L’ouverture des frontières

L’ouverture des frontières alimente, on le sait, bien des espoirs et bien des peurs. Elle offre au mieux l’occasion de sortir de soi, ou de l’entre-soi et, au pire, le sentiment de se perdre soi-même. La résurgence des nationalismes répond en Europe non seulement à la menace réelle ou fantasmée d’une invasion venue de l’extérieur, mais à une confusion d’origine interne et qui procèderait de cette espèce de melting-pot culturel auquel se trouvent confrontés des peuples dotés d’une langue, d’une tradition et d’une histoire évidemment singulières.

Plus proche de notre vécu quotidien, la montée de la violence dans un pays comme le nôtre ne se nourrit pas seulement des injustices qu’elle tend à dénoncer. En est en effet tout autant responsable l’effacement de certains repères et l’incertitude, voire l’angoisse qui en résulte. Les frontières, de ce côté-là aussi, semblent poreuses.

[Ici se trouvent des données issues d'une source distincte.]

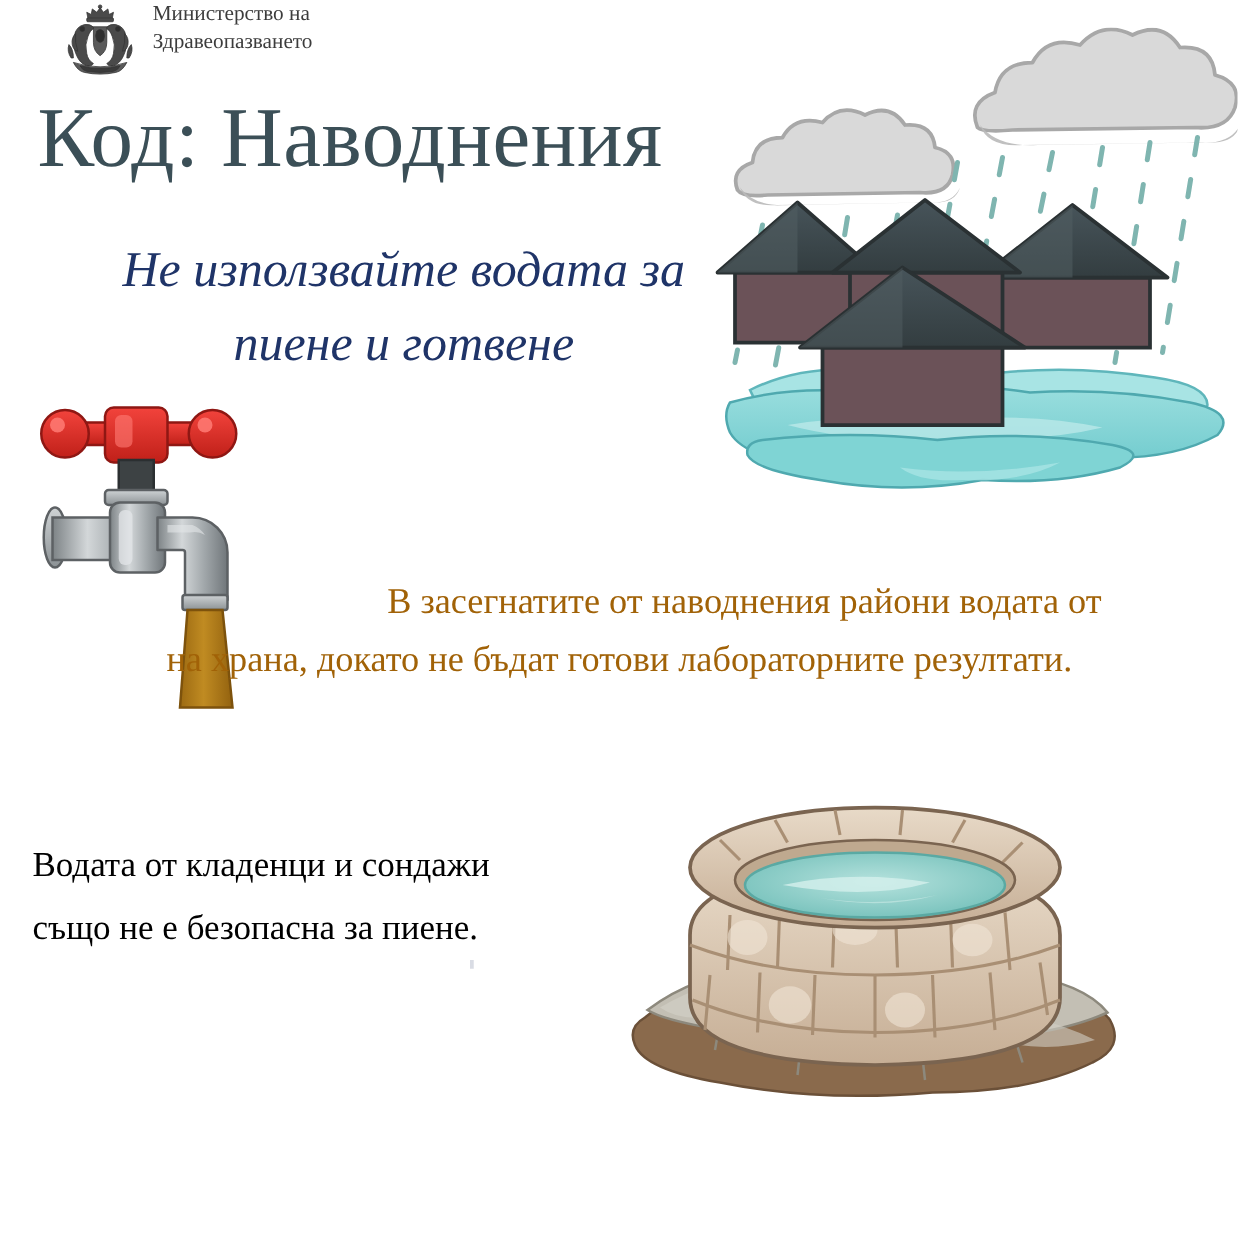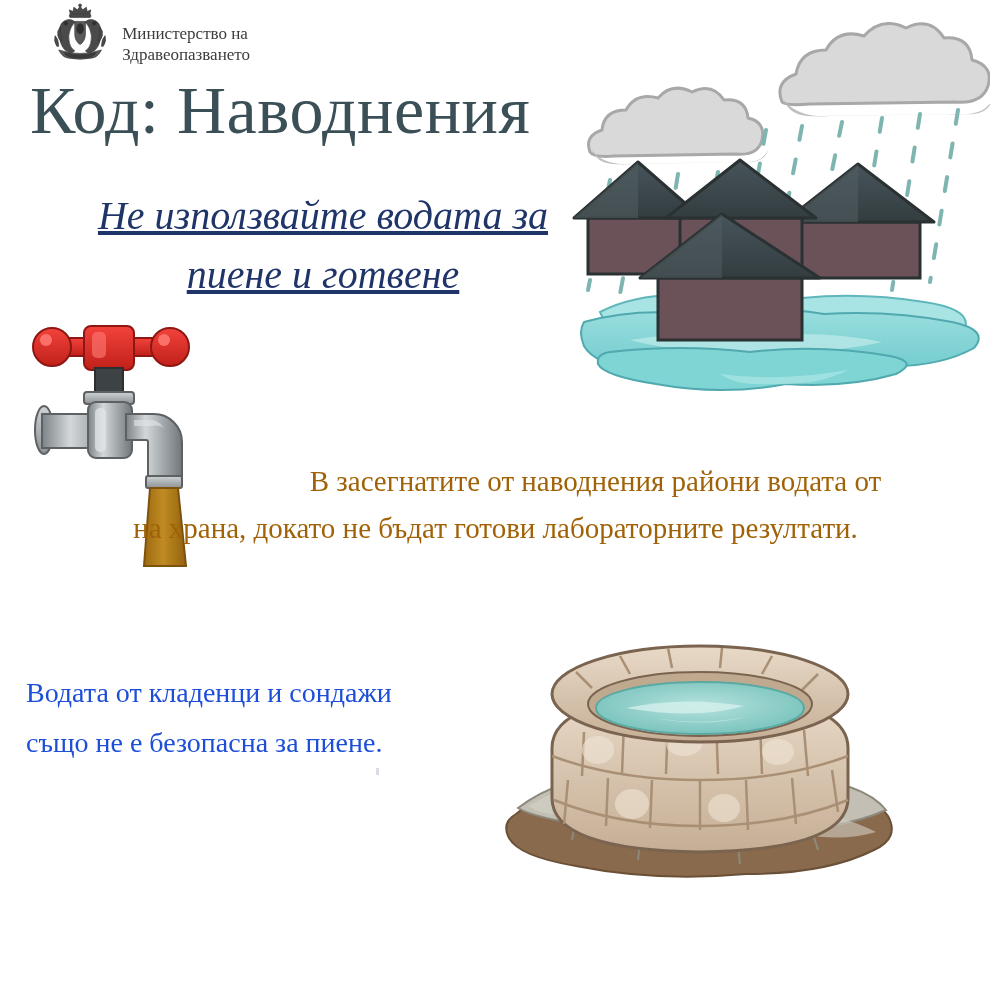"Министерство на" .logo-row { align-items: flex-end -> flex-start }
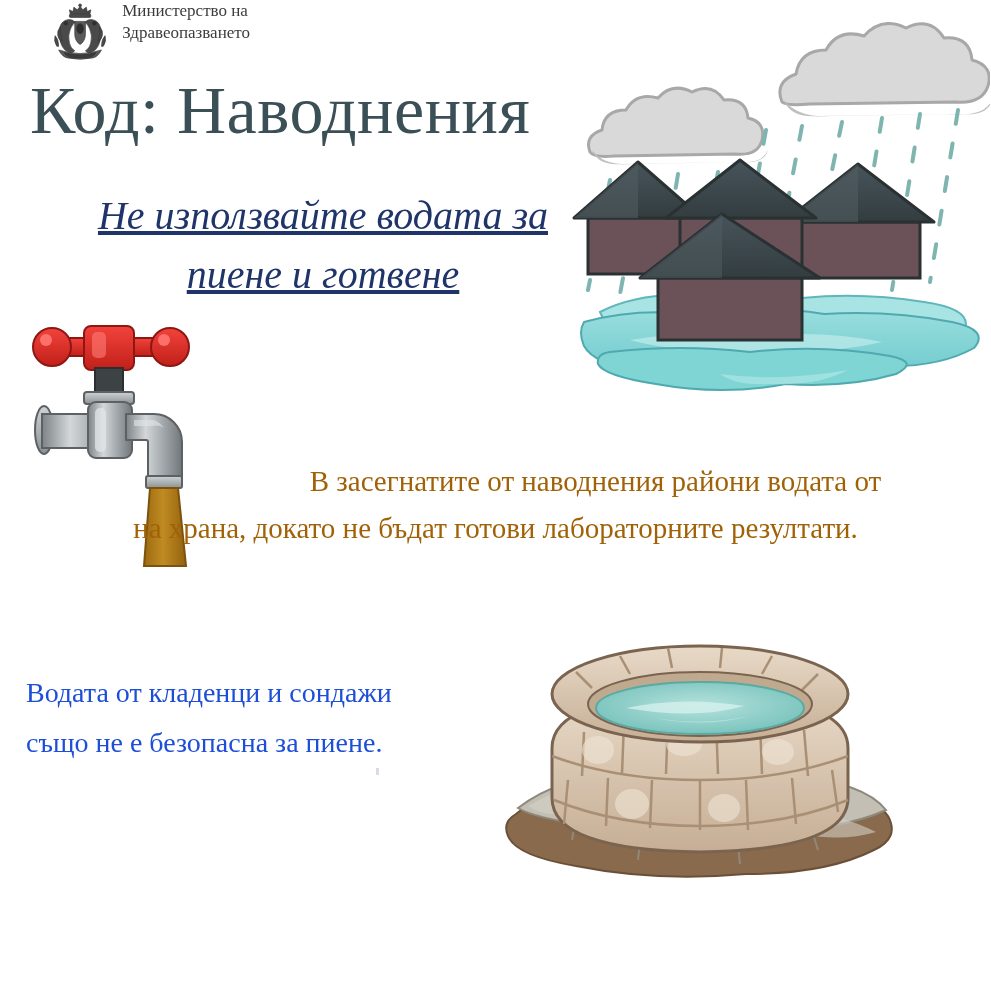"Не използвайте водата за" .subtitle { text-decoration: underline -> none }
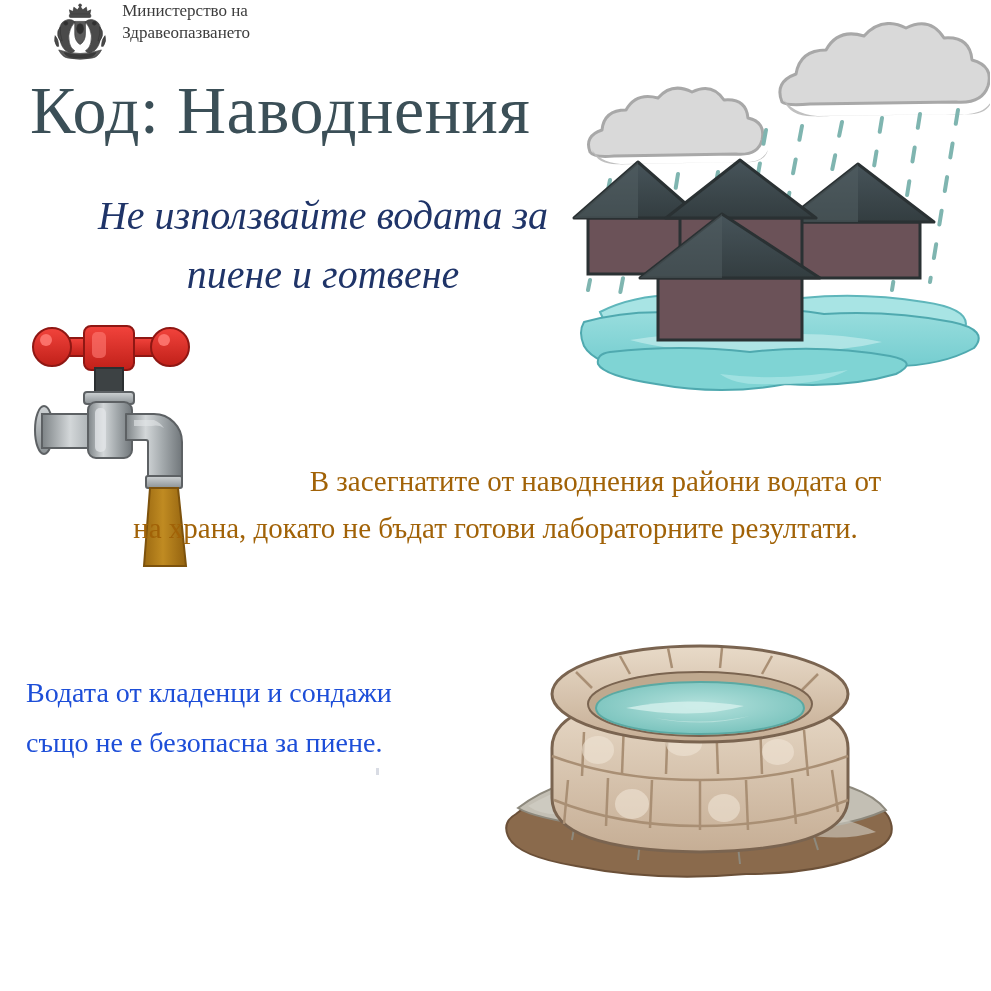"Водата от кладенци и сондажи" .para-well { color: #1d4ed8 -> #000000 }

L’ensemble de ces phénomènes nous invite à une réflexion sur une autre « ouverture de frontières », celle qui touche à l’intimité. Le développement de la communication sous les formes que l’on sait, et, dans un contexte plus large, la mise en cause plus ou moins systématique des « différences », peuvent aussi bien fonctionner comme un facteur de « confusion » menaçant les identités personnelles, voire sociales.

A cet égard, le dévoilement de traumatismes sexuels – dévoilement devenu possible en raison même d’une certaine rupture des frontières installées par l’omerta familiale et institutionnelle – peut nous éclairer sur la complexité des problèmes posés par l’ouverture de soi à l’étrangeté – on devrait pouvoir dire « l’étrangèreté » – de l’autre. La violence du traumatisme n’est-elle pas directement liée à l’abolition forcée d’une frontière d’abord nécessaire à la construction, voire parfois à la conservation, de soi ? Au plan de la sexualité librement partagée, la perméabilité d’une telle frontière ne devient possible – et même désirable – que portée par un accord particulier. Autrement, le viol, non seulement menace – et éventuellement détruit – dans son intégrité intime celui ou celle qui le subit mais il le ou la prive à la fois, et parfois pour longtemps, de « l’accès » à ce qu’on pourrait appeler « l’autre de soi », c’est-à-dire celui que nous sommes au plus intime de nous-mêmes et avec lequel nous dialoguons en secret.

On pourra lire, sur ce difficile sujet, le beau, émouvant et instructif témoignage direct de Cyrille Latour dans son livre Mes Deuzéleu dont il est rendu compte dans ces Cahiers (cf. p. 58).

Mais il en est de la sexualité comme de bien d’autres formes relationnelles, qu’elles soient d’ailleurs personnelles, interpersonnelles, ou sociales. La confusion qui les menace résulte souvent d’un problème complexe de respect et d’ouverture des frontières. S’agissant en particulier de l’ouverture des frontières entre les autres et soi, elle implique que le soi dispose en lui-même – c’est-à-dire entre les éléments qui le composent – de frontières suffisamment solides et souples. Cela ne s’obtient que d’un travail (sur soi) toujours inachevé. Entre autres aventures, l’amour – sans parler d’autres relations pourtant liées à l’intimité – dépend pour chacun de ce voyage intérieur entre les régions réservées (le quant à soi de Montaigne) et les terres inconnues de sa propre personnalité.

Pour qui s’intéresse à l’éducation, voire en fait son métier, il s’agit aussi bien sur le sujet d’ouvrir sa pensée, sans en sacrifier pour autant les nécessaires repères frontaliers. Il n’est pas jusqu’à la nécessaire distinction entre la pensée et les affects qui ne pose en même temps la nécessité de leur rapprochement. Telle est bien la tâche à laquelle s’est attelé avec son livre le témoin cité dans cette réflexion.